Nobody’s perfect. We all make mistakes from time to time;
inadvertently reaching suboptimal or ill-thought-out conclusions
hence making poor decisions that with benefit of perfect hindsight we
wish we could go back and reconsider. Overly focusing on or
handwringing about past failures makes us fearful, however. Rather
than leveraging previous errors to grow in wisdom and up our game
to take on the next challenge, this often leads to analysis paralysis,
where we timidly over-study and underperform. While it’s great to
have data, to analyze markets, build business cases, and put
together a holistic and comprehensive plan before acting, business
simply moves too fast for that nowadays. We need to learn to trust
ourselves and our team, make the hard choices quickly without the
benefit of full information, and not regret what we’ve done.
This is not easy, but oftentimes it helps to put things into perspective.
One mistake is a learning experience. It’s only if we make the same
mistake twice that we should consider it a failure. In other words, the
more we are willing to take measured risks and do the best we can
with the information and time available, the better we can become at
rapid decision-making under pressure. If we truly want to keep up
with the pace of business these days it’s vital to be willing to forgive
ourselves, our bosses, and our subordinates when seemingly well-
thought-out but ultimately ill-conceived decisions are made so long
as we’re willing to learn from them and move forward. This is not to
say that callous, unethical, or foolhardy choices should be tolerated,
but rather that well-intentioned actions of goodhearted people should
not be penalized.
More often than not it’s not the mistake that kills us, it’s the way we
handle the aftermath. The cover-up is worse than the crime so to
speak. The first step in recovering from a mistake is to own up to it,
take responsibility, and apologize. The next step is to make things
right. This not only means making amends and fixing the problem,
but also putting steps in place to proactively safeguard against a
reoccurrence. This may require changes in process or procedures,
but it should also include documenting the lessons we learned and
communicating them to others who can benefit from our experience
because they will likely find themselves in the same boat someday.

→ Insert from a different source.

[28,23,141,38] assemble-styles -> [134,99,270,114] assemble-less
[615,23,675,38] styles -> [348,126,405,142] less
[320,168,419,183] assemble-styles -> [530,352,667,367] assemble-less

In this fashion we turn the error into an event that adds value for both
ourselves and our company.
In business what gets measured gets done. If we want our
organizations to embody the kind of dynamic culture that can defeat
the competition it is vital to value measured risk-taking and assure
that everyone is able to develop the business acumen and
experience necessary to do it well. Aflac Insurance has repeatedly
been honored at or near the top of
Fortune
magazine’s “Most
Admired Companies,”
Forbes
magazine’s “America’s Best Managed
Companies,” and
Etisphere
magazine’s “World’s most Ethical
Companies.” Their CEO Dan Amos wholeheartedly embraces this
philosophy, saying in a 2010 interview with reporter Jerry Grillo of
GeorgiaTrend
magazine, “If you’re not making a few mistakes, you
aren’t taking enough chances. You want to make decisions that push
the envelope a little bit. If everything you do is right, then maybe
you’re in too safe a territory. Lot of times, people are scared to make
a mistake, worried that they’ll be punished. Around here we don’t
have that attitude. What gets you into trouble around here is if the
mistake is there and you don’t correct it.”
Like Aflac, we must all put in place a structure that rewards those
who further the goals of the company and supports them when hard
choices must be made. After all, if heads roll at the first mistake
(metaphorically speaking, of course) no one will stick their neck out
to take chances, even really good ones. Ultimately this will turn even
the most dynamic enterprise into a hidebound relic of itself.
Conversely, if we set folks up for success, prudent risk taking will
become part of the organization’s DNA and we will not have to regret
what we’ve done
That’s the ultimate interpretation of this precept for business.